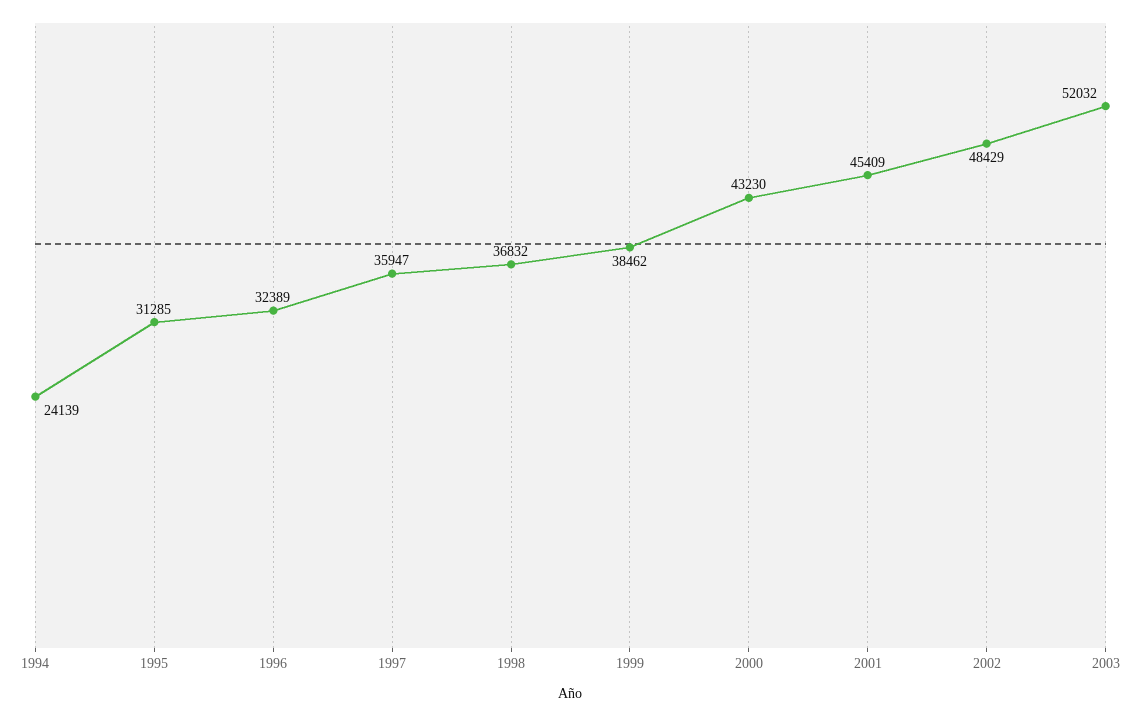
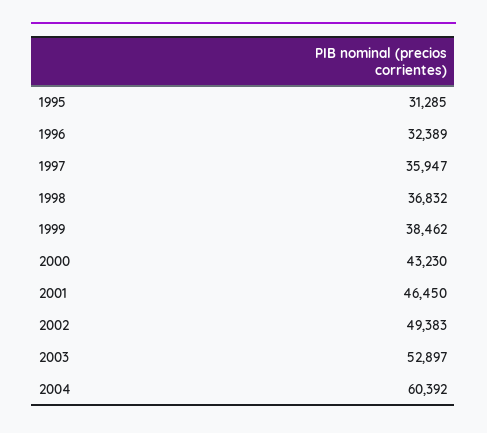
1994: 24139 -> none
2001: 45409 -> 46450
2002: 48429 -> 49383
2003: 52032 -> 52897
2004: none -> 60392

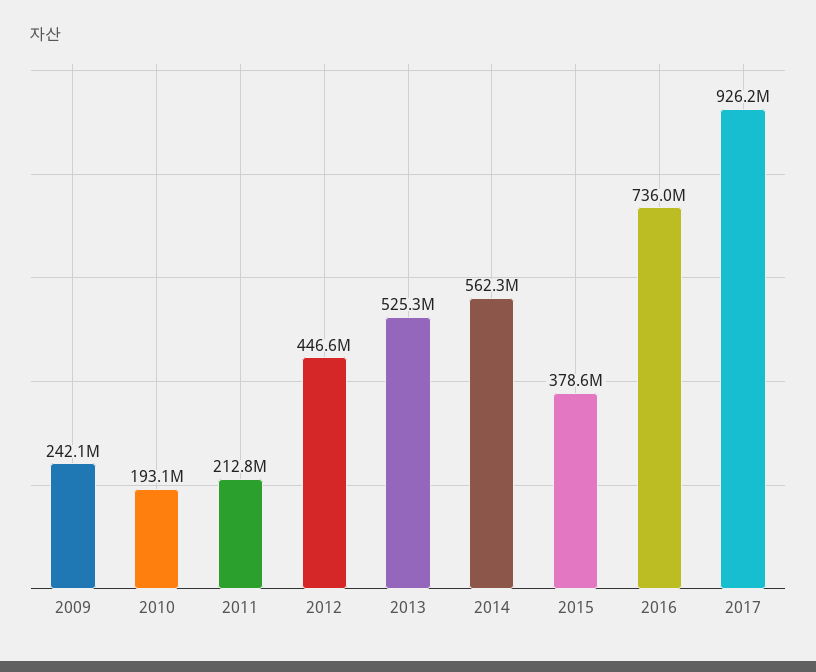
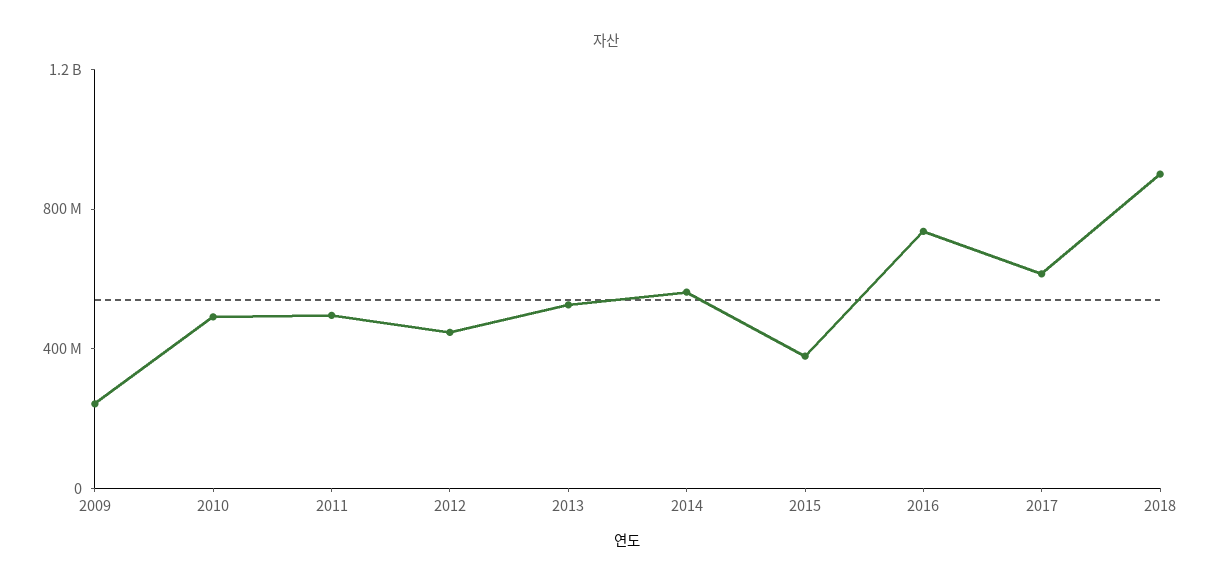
2010: 193100000 -> 500000000
2011: 212800000 -> 500000000
2017: 926200000 -> 600000000
2018: none -> 900000000

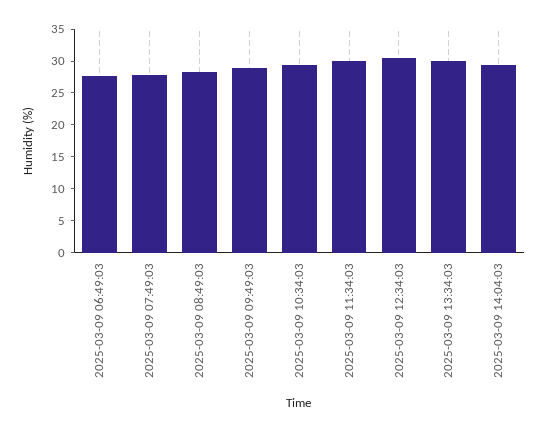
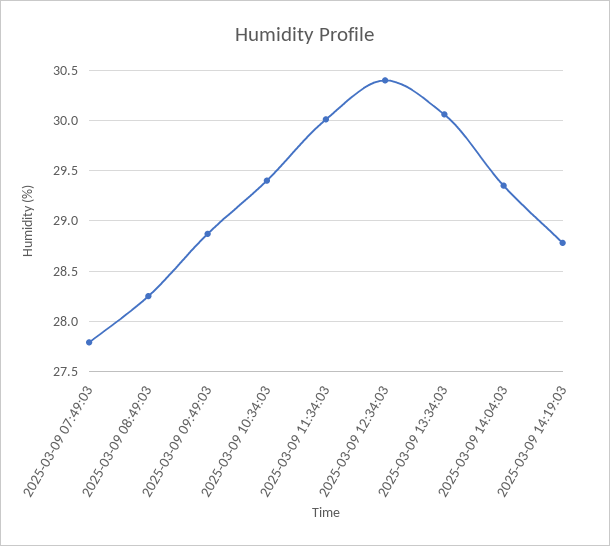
2025-03-09 06:49:03: 27.5 -> none
2025-03-09 14:19:03: none -> 28.8

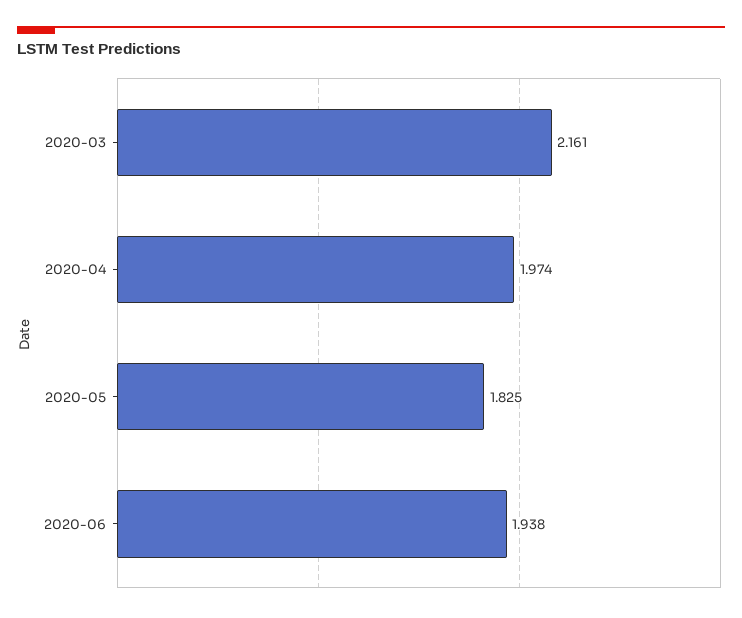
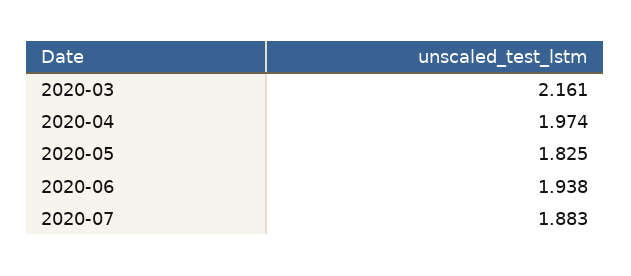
2020-07: none -> 1.883

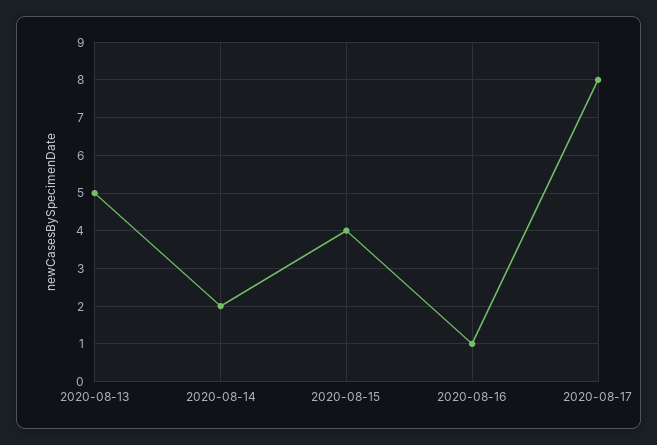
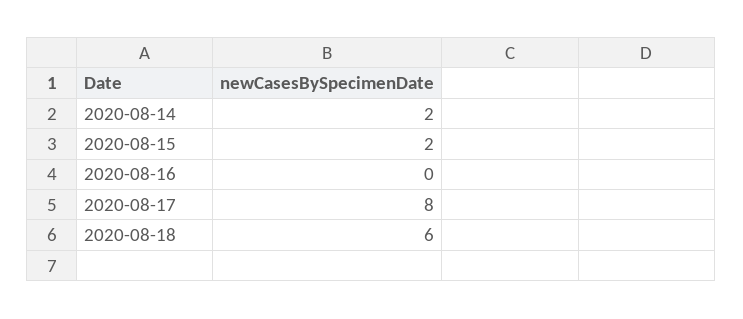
2020-08-13: 5 -> none
2020-08-15: 4 -> 2
2020-08-16: 1 -> 0
2020-08-18: none -> 6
_ _ _
Problem details ▸ Word for word, retype all of the data above, but include no pictures.

Answer to this task ▸
1994: 24139 -> none
2001: 45409 -> 46450
2002: 48429 -> 49383
2003: 52032 -> 52897
2004: none -> 60392

2010: 193100000 -> 500000000
2011: 212800000 -> 500000000
2017: 926200000 -> 600000000
2018: none -> 900000000

2025-03-09 06:49:03: 27.5 -> none
2025-03-09 14:19:03: none -> 28.8

2020-07: none -> 1.883

2020-08-13: 5 -> none
2020-08-15: 4 -> 2
2020-08-16: 1 -> 0
2020-08-18: none -> 6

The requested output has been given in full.